In the 1950s the Indian Army was equipped with several models of tanks, among them the French light tank AMX-13, the American medium tank M4 Sherman and the British medium tank Centurion. In the late 1950s it was decided to install in India a tank factory, and several work teams were sent abroad to select a project that covered the requirements of their army. It was selected an independent project from the British company Vickers, and in August 1961 it was signed a contract that allowed India to build the model under licence. The two first prototypes were built in United Kingdom and completed in 1963. One of them was retained by Vickers and the other was sent to India the following year. Meanwhile were being created the plans to build a production plant near Madras. Vickers delivered some finished tanks to India before the first exemplar were completed by the Indian factory, in the early 1969. The first tanks built in India carried numerous originally British components, but passing the years the participation of the Indian industry in the Vickers tank would increase, to the point of reaching the 90-95 percent of components of national production. The production in India exceded a thousand of units and this tank demonstrated good qualities during the Indo-Pakistani War in 1971. The Indians denominated this tank as Vijayanta (Victorious).

Vickers tank

The medium tank Vickers Mk 1 served in India (from 1965) and Kuwait (from 1971). More than 1000 were built in India by the company Avadi in Madras. Initially the tanks were assembled with components delivered by United Kingdom, but eventually the Indians produced by themselves the 95 percent of the tank.
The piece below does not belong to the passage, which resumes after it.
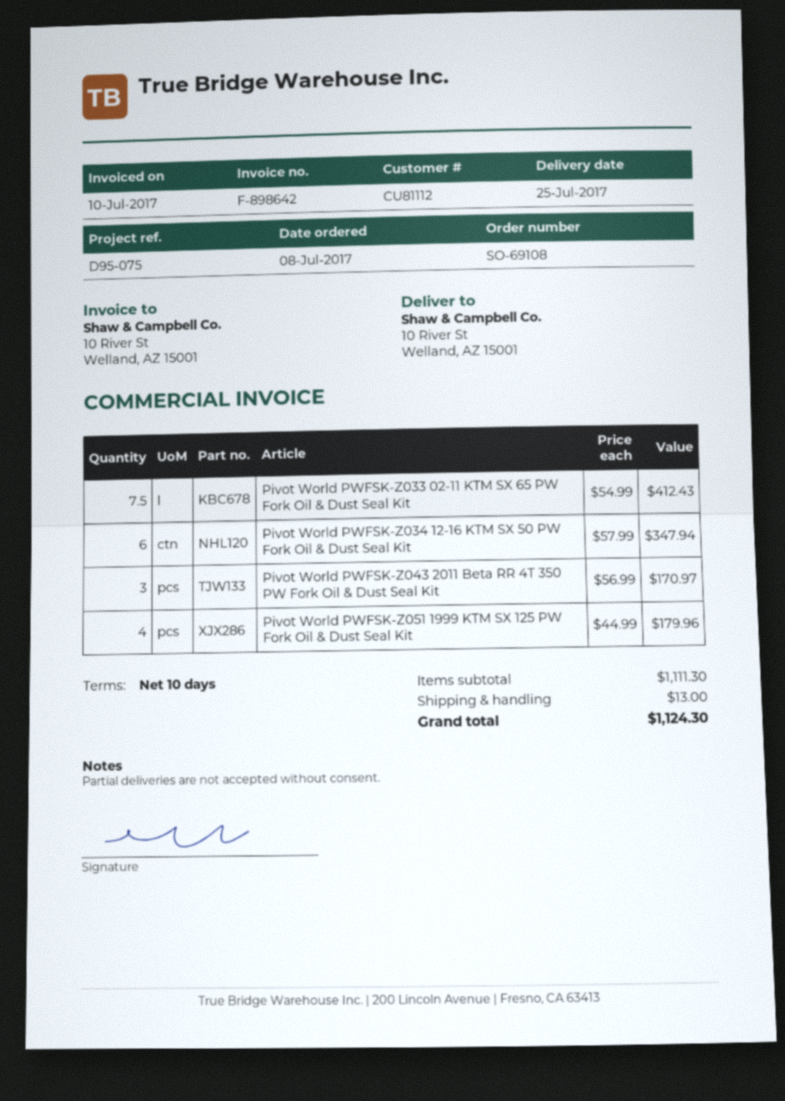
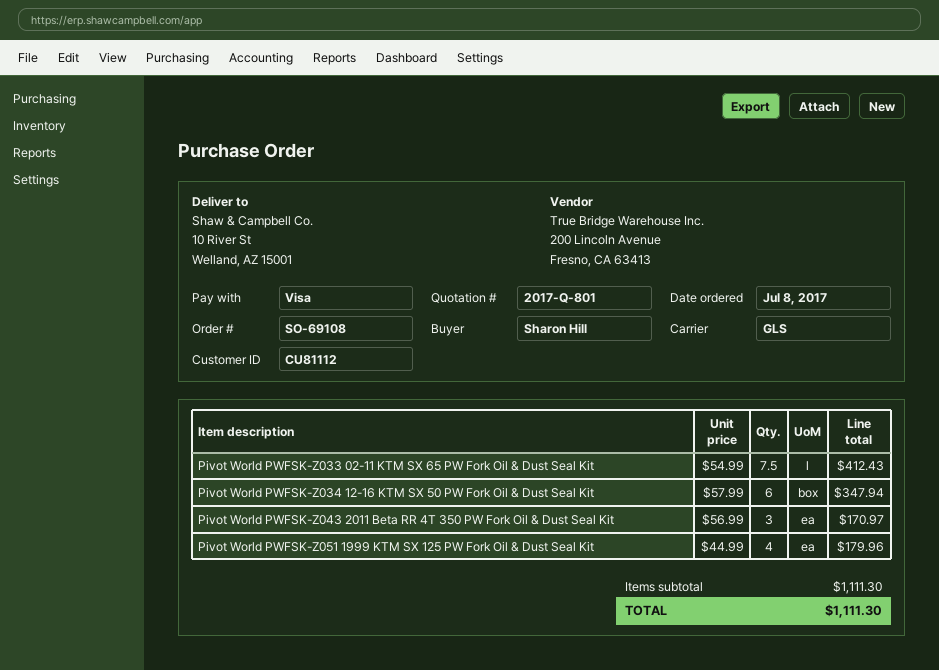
shipping: 13.00 -> none
total: 1124.30 -> 1111.30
When effectuating the project, Vickers set out the objective of achieving the best balance possible between the three main factors that characterize a tank: protection, mobility and firepower; this without exceding the limit of 38 English tonnes (38610 kilograms). The distribution of the tank was made conventional. The driver sat in the front right part, with the ammunition storage at his left. The other three crew members were installed in the turret: the commander and the gunner to the right and the loader to the left. Engine and transmission were placed in the rear and were initially the same installed in the Chieftain. Suspension was of the torsion bar type, with six road wheels, rear drive sprocket and three return rollers. Primary armament consisted of a 105 -millimeter cannon of the renowned series L7, with an elevation angle between +20 and -7 degrees. Secondary armament comprised a 7.62-millimeter machine gun co-axial with the cannon and a similar weapon installed in the commander's cupola. At each side of the turret there was a set of six smoke launchers. Ammunition supply comprised 44 projectiles for the 105-millimeter cannon and 3000 for the 7.62-millimeter machine guns. In the earlier models the cannon was aimed with the help of an auxiliary 12.7-millimeter machine gun, a method that had been tested with success in the Centurion, which was fitted with the same L7 105-millimeter cannon. The gunner had to align the cannon with the target and fire a burst with the auxiliary machine gun. The trajectory of the burst could be tracked because all the bullets were of the tracer type. If they hit the target then the cannon was properly aimed and if not the trajectory of the tracers would indicate the proper corrections to perform. For this machine gun 600 projectiles were carried. The ammunition of the cannon was of two types: false-ogive breaker and hard-core piercing. The cannon had incorporated a stabilization system GEC-Marconi, allowing the tank to aim and fire while in movement.

Vickers tank

A Vickers tank firing its L7 105-millimeter cannon in a maneuvers field. This renowned cannon was installed in the most part of the western tanks during the 1960s and 1970s, being the only exceptions among the medium tanks the British Chieftain, the American M-60A2 and the French AMX-30.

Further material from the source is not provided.